Farbe
"Farbe ist nichts Beständiges und nichts objektiv Faßbares. Denn prinzipiell ist Farbe nichts anderes als eine Empfindung im Sinnesorgan des Betrachters. Damit nicht genug: Die Objektfarben bzw. Materialfarben, die man in der Fachsprache Körperfarben nennt, sind ständigen Veränderungen unterworfen. Sie ändern sich in ihrem Aussehen in Abhängigkeit vom vorhandenen Licht und in Abhängigkeit von der jeweiligen Betrachtungssituation. Denn das Sehorgan besitzt eine erstaunliche Anpassungsfähigkeit an veränderte Beleuchtungs- und Betrachtungsumstände."
(Harald Küppers: Das Grundgesetz der Farbenlehre, Köln 1978)
Braucht ein Künstler, ein gestaltender Mensch überhaupt theoretische Kenntnisse der Zusammenhänge? Oder kann er rein aus dem Gefühl, der Intuition heraus die richtigen kreativen Entscheidungen treffen? Leonardo da Vinci, der uomo universale der Renaissance, hat sich in deinem "Buch von der Malerei" ganz gleichnishaft und entschieden geäußert: "Diejenigen, welche sich in Praxis ohne Wissenschaft verlieren, sind wie Schiffer, die ohne Steuerruder und ohne Kompass zu Schiffe gehen, sie sind nie sicher, wohin sie gehen. Die Praxis soll stets auf guter Theorie aufgebaut sein."
Und selbst ein so rauschhaft und besessen zu Werke gehender Künstler wie Vincent van Gogh hat sich in ungezählten schriftlichen Niederlegungen mit der Farbe beschäftigt. "Es ist im Malen etwas Unendliches. In den Farben sind verborgene Dinge von Harmonie oder Kontrast, Dinge, die durch sich selber wirken, und die man durch kein anderes Medium ausdrücken kann." (V. van Gogh, 1882).
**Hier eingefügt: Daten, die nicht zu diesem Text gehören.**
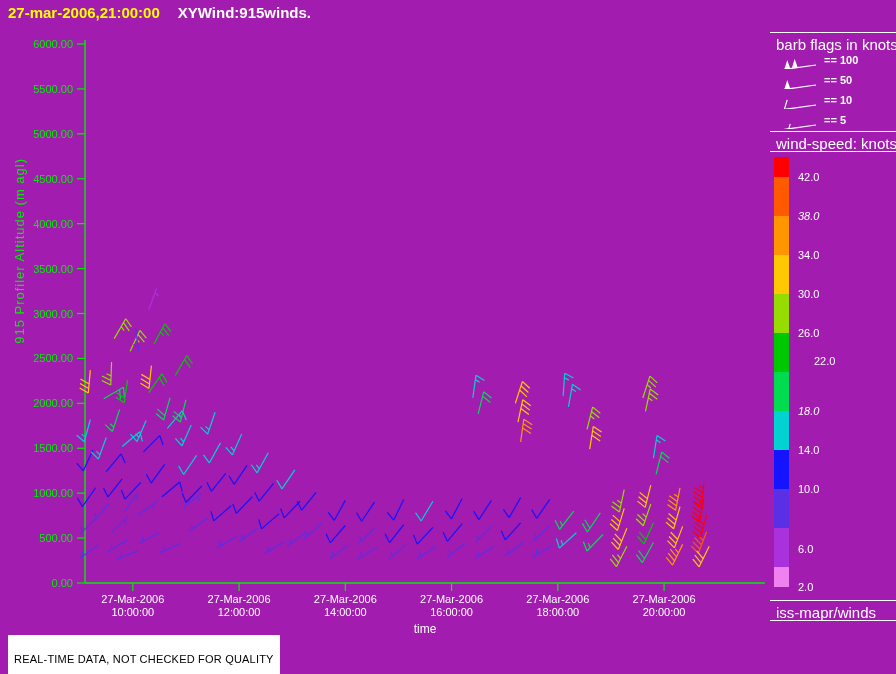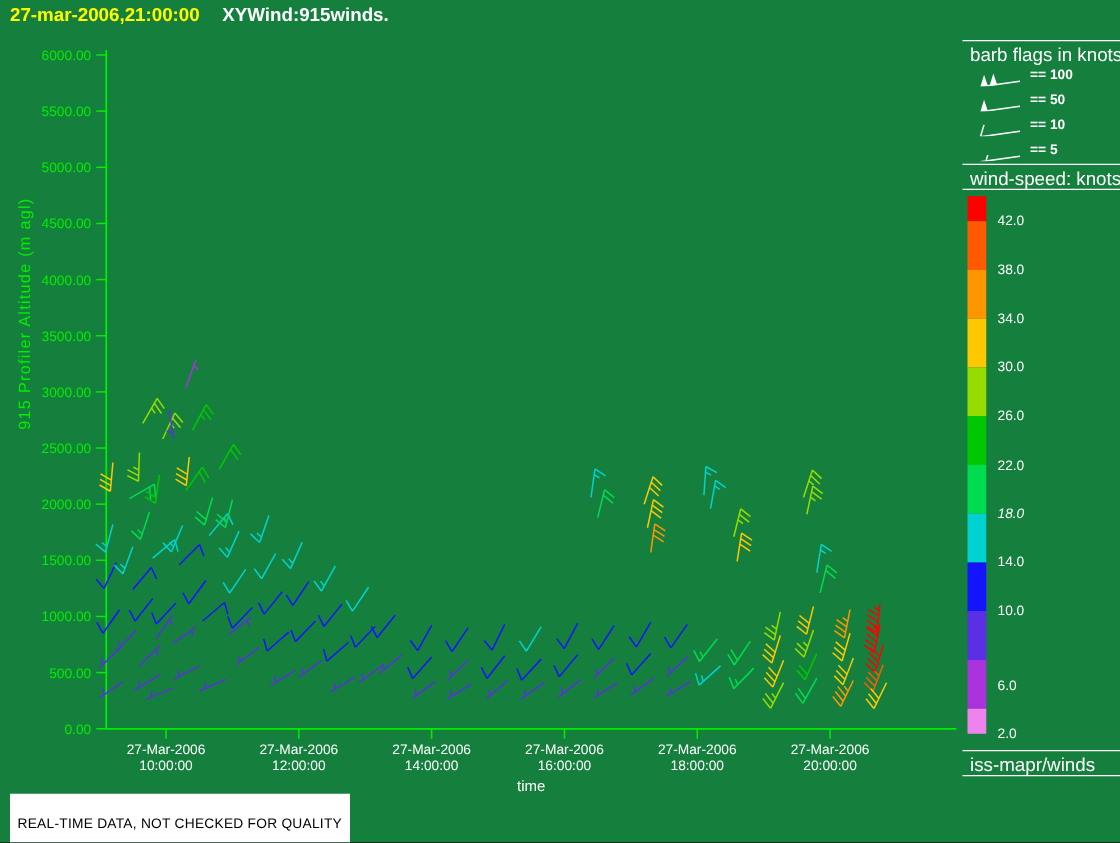--- a/index.html
+++ b/index.html
@@ -1,16 +1,16 @@
 <!DOCTYPE html>
 <html><head>
 <meta charset="utf-8">
 <style>
   html,body{margin:0;padding:0;background:#000;}
-  #screen{position:relative;width:896px;height:674px;background:#15803d;overflow:hidden;
+  #screen{position:relative;width:896px;height:674px;background:#a21caf;overflow:hidden;
           font-family:"Liberation Sans",sans-serif;}
   #title{position:absolute;left:8px;top:4px;font-size:15px;font-weight:bold;white-space:nowrap;}
   #title .ts{color:#ffff00;margin-right:18px;}
   #title .pt{color:#ffffff;}
   #plot-svg{position:absolute;left:0;top:0;}
   .y-title{position:absolute;left:12px;top:158px;color:#00ee00;font-size:13px;letter-spacing:1px;
            writing-mode:vertical-rl;transform:rotate(180deg);}
   .x-title{position:absolute;left:85px;width:680px;top:622px;text-align:center;color:#ffffff;font-size:12px;}
   .hline{position:absolute;left:770px;width:126px;height:1px;background:#ffffff;}
   .leg-text{position:absolute;left:776px;color:#ffffff;font-size:15px;white-space:nowrap;}
@@ -502,25 +502,25 @@
         <div class="cb-block" style="height: 39px; background: rgb(150, 220, 0);"></div>
         <div class="cb-block" style="height: 39px; background: rgb(0, 200, 0);"></div>
         <div class="cb-block" style="height: 39px; background: rgb(0, 220, 80);"></div>
         <div class="cb-block" style="height: 39px; background: rgb(0, 210, 210);"></div>
         <div class="cb-block" style="height: 39px; background: rgb(20, 20, 255);"></div>
         <div class="cb-block" style="height: 39px; background: rgb(90, 47, 230);"></div>
         <div class="cb-block" style="height: 39px; background: rgb(170, 50, 221);"></div>
         <div class="cb-block" style="height: 20px; background: rgb(240, 130, 240);"></div>
       </div>
   <div class="cb-label" style="top: 14px;">42.0</div>
-      <div class="cb-label" style="top: 53px;">38.0</div>
+      <div class="cb-label" style="top: 53px; font-style: italic;">38.0</div>
       <div class="cb-label" style="top: 92px;">34.0</div>
       <div class="cb-label" style="top: 131px; text-align: right;">30.0</div>
       <div class="cb-label" style="top: 170px;">26.0</div>
-      <div class="cb-label" style="top: 210px;">22.0</div>
+      <div class="cb-label" style="top: 198px; margin-left: 16px;">22.0</div>
       <div class="cb-label" style="top: 248px; font-style: italic;">18.0</div>
       <div class="cb-label" style="top: 287px;">14.0</div>
       <div class="cb-label" style="top: 326px;">10.0</div>
       <div class="cb-label" style="top: 386px;">6.0</div>
       <div class="cb-label" style="top: 424px;">2.0</div>
     </div>
   <div class="hline" style="top:600px"></div>
   <div class="leg-text" style="top:604px">iss-mapr/winds</div>
   <div class="hline" style="top:620px"></div>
Und wenige Jahre später schrieb er an seinen Bruder Theo: "Es ist sicher, man kann durch das Studium der Farbgesetze, über den instinktiven Glauben an die großen Meister hinaus, dahin kommen, dass man sich Rechenschaft zu geben vermag, warum man etwas schön findet, und das ist heutzutagewohl nötig, wenn man bedenkt, wie entsetzlich willkürlich und oberflächlich geurteilt wird." (1885). Wer will ihm darin widersprechen?